> _EXERCISE_: What lines of the listing include the string "boys"? Show them all.

——

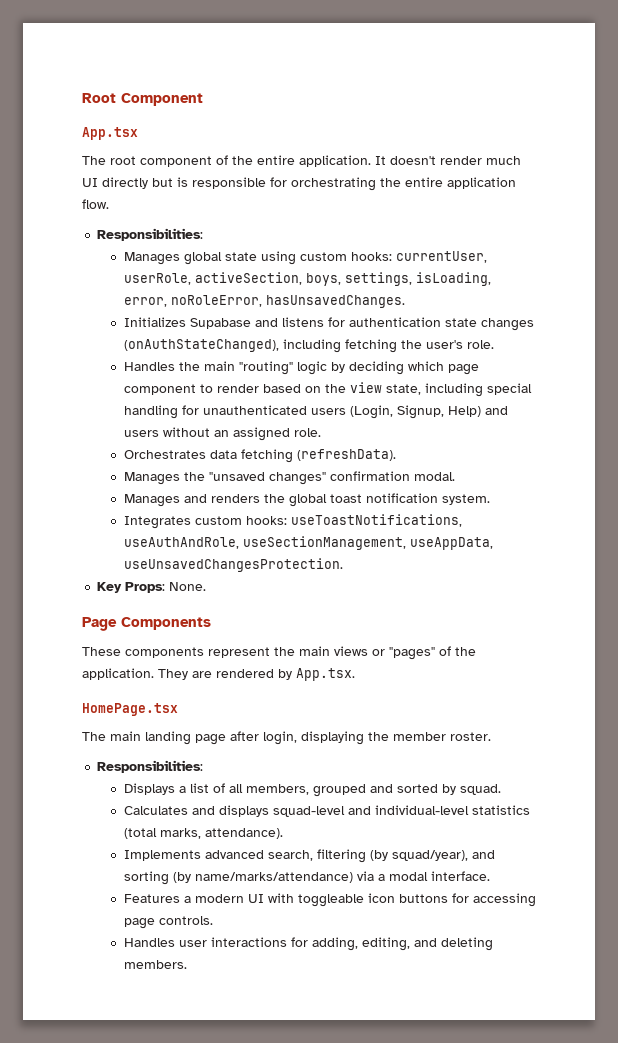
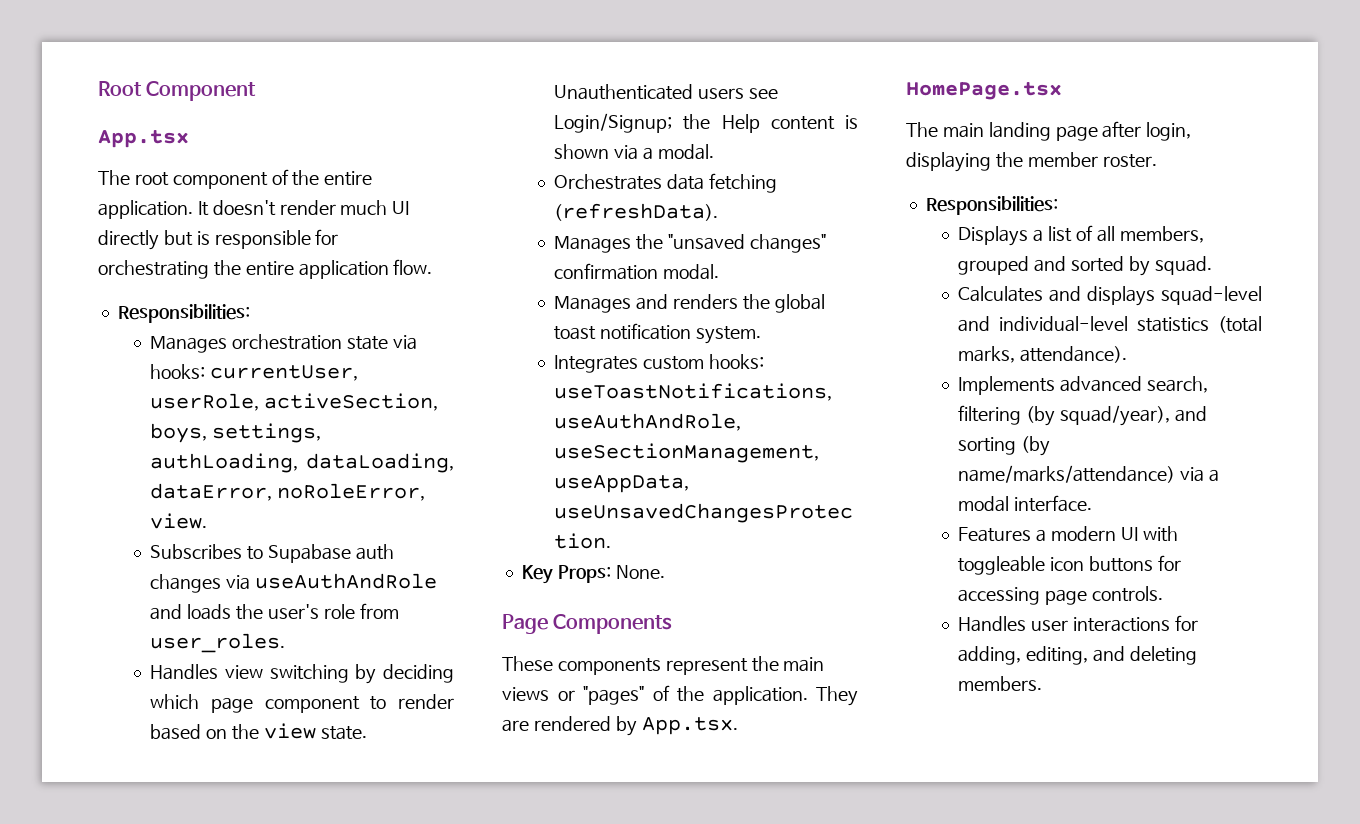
- Manages global state using custom hooks: currentUser, userRole, activeSection, boys, settings, isLoading, error, noRoleError, hasUnsavedChanges.
- Initializes Supabase and listens for authentication state changes (onAuthStateChanged), including fetching the user's role.
- Handles the main "routing" logic by deciding which page component to render based on the view state, including special handling for unauthenticated users (Login, Signup, Help) and users without an assigned role.
+ Manages orchestration state via hooks: currentUser, userRole, activeSection, boys, settings, authLoading, dataLoading, dataError, noRoleError, view.
+ Subscribes to Supabase auth changes via useAuthAndRole and loads the user's role from user_roles.
+ Handles view switching by deciding which page component to render based on the view state. Unauthenticated users see Login/Signup; the Help content is shown via a modal.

——

> _TASK SOLUTION_:
- Manages global state using custom hooks: currentUser, userRole, activeSection, boys, settings, isLoading, error, noRoleError, hasUnsavedChanges.
+ Manages orchestration state via hooks: currentUser, userRole, activeSection, boys, settings, authLoading, dataLoading, dataError, noRoleError, view.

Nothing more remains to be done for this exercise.